Quote:
Originally Posted by callipygian
Villains up to 80/160 are still SSHE-type villains. There's just fewer of them than at 20/40, which in turn has fewer of them than 4/8.
As a fundamental point, I think it's helpful to refrain from calling people "fish." It's helpful to your development as a player because the majority of players nowadays do at least one thing right. If you took the best characteristics from the 10 worst players and cobbled them together to form a strategy, you would be decent.
SSHE is still the best beginner's book, hands down. And this is despite its title (something something Advanced Players). What it skips - how many cards in a deck, whether a flush draw is more likely to hit than a straight draw, etc. - can be filled in by five minutes on Wikipedia.
There are some drawbacks to SSHE. The "Protecting Your Hand" chapter causes more confusion than solves problems, and should just be ignored. The "loose" starting hand charts are really marginal now because rarely do you get that many people in every pot (good games probably average 50% VPIP, which is SSHE-tight). Everyone above the lowest of the lowest levels will raise hands worse than two pair, and sometimes bluff.
You should definitely read the book, go play a session or two, save up any hand that confused you, and if you can't figure out the best line by personal study, post the hand here. Then go read the book again, and repeat.
Yeah Calli basically nailed it.
Just be concerned as a starting point with a TAGgish, raise or fold first in, avoid calling multiple bets cold pre strategy. At the very least, it won't be an expensive learning style. Small stakes hold em is still a very applicable book for beginner training, and definitely worth a read if you're interested.

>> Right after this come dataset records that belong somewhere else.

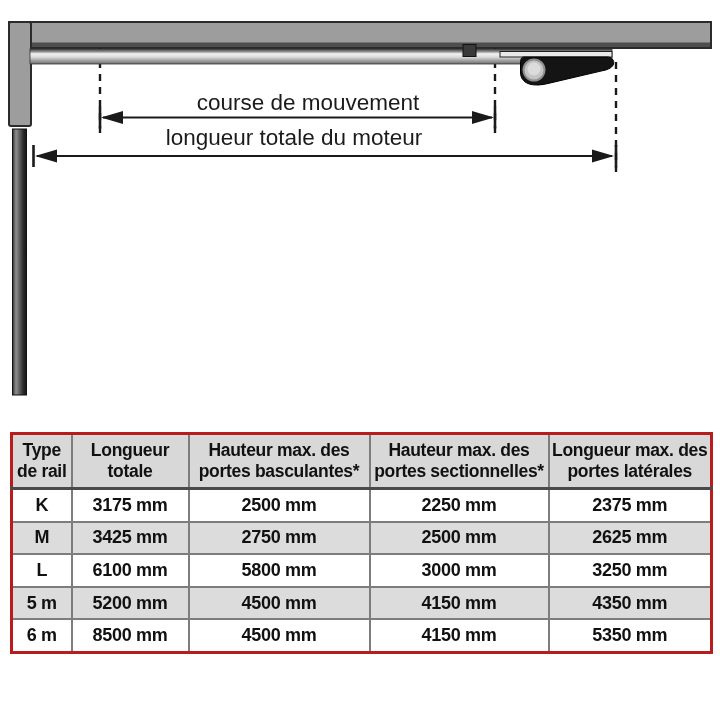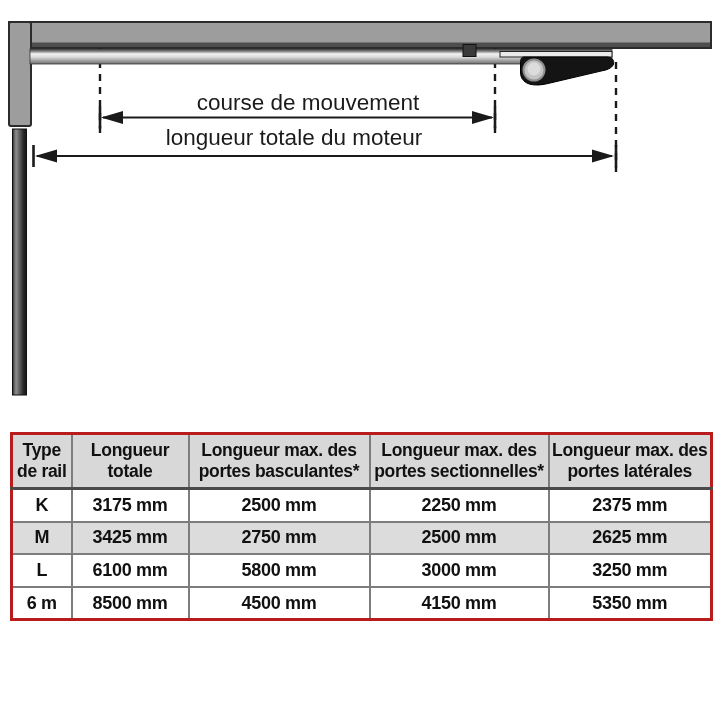--- a/index.html
+++ b/index.html
@@ -109,7 +109,7 @@
       <tr>
         <th>Type de rail</th>
         <th>Longueur totale</th>
-        <th>Longueur max. des portes basculantes*</th>
+        <th>Hauteur max. des portes basculantes*</th>
         <th>Longueur max. des portes sectionnelles*</th>
         <th>Longueur max. des portes latérales</th>
       </tr>

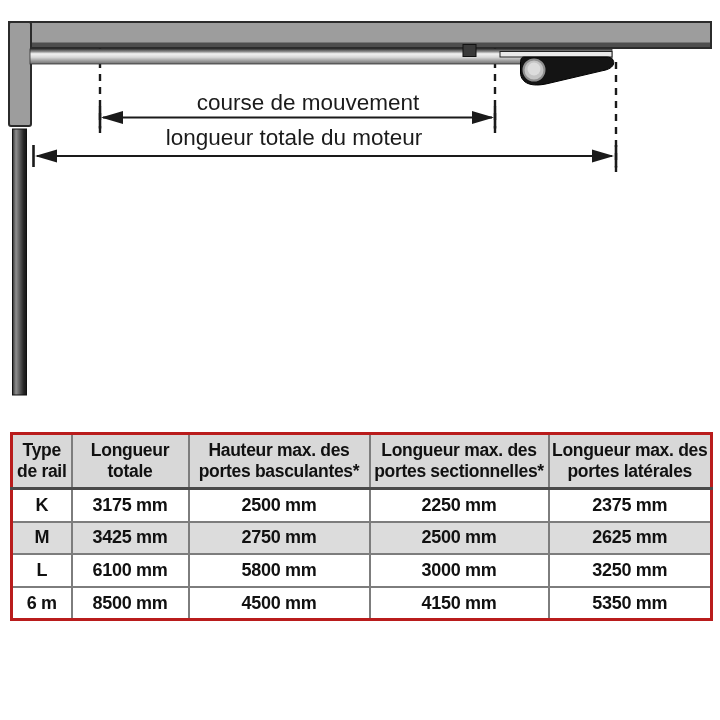--- a/index.html
+++ b/index.html
@@ -110,7 +110,7 @@
         <th>Type de rail</th>
         <th>Longueur totale</th>
         <th>Hauteur max. des portes basculantes*</th>
-        <th>Longueur max. des portes sectionnelles*</th>
+        <th>Hauteur max. des portes sectionnelles*</th>
         <th>Longueur max. des portes latérales</th>
       </tr>
     </thead>

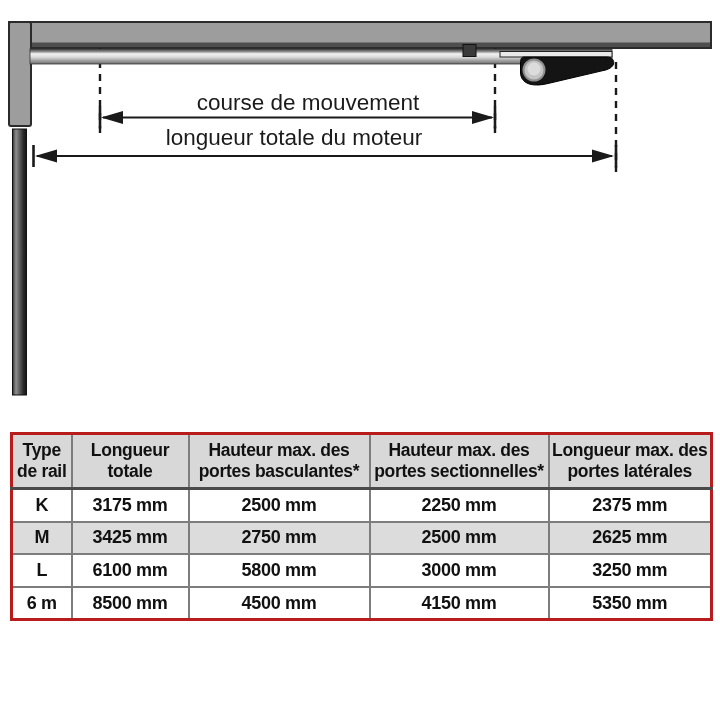--- a/index.html
+++ b/index.html
@@ -136,6 +136,13 @@
         <td>3000 mm</td>
         <td>3250 mm</td>
       </tr>
+      <tr class="alt">
+        <td>5 m</td>
+        <td>5200 mm</td>
+        <td>4500 mm</td>
+        <td>4150 mm</td>
+        <td>4350 mm</td>
+      </tr>
       <tr class="plain">
         <td>6 m</td>
         <td>8500 mm</td>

As far as where to play, I like your idea to play online. Getting to play 4 tables of $0.05/$0.10 could give you up to 400 hands an hour at a relatively low stress level (even being a 12 bet per 100 loser at this stake, which would be impossible if playing a tight strategy barring egregious postflop play, would be $4.80/hour worth of losing). You get more hands with less danger of tilting over money, and you could even track your own stats and conclude things like "hey maybe I shouldn't be open raising KTo 3 off the button".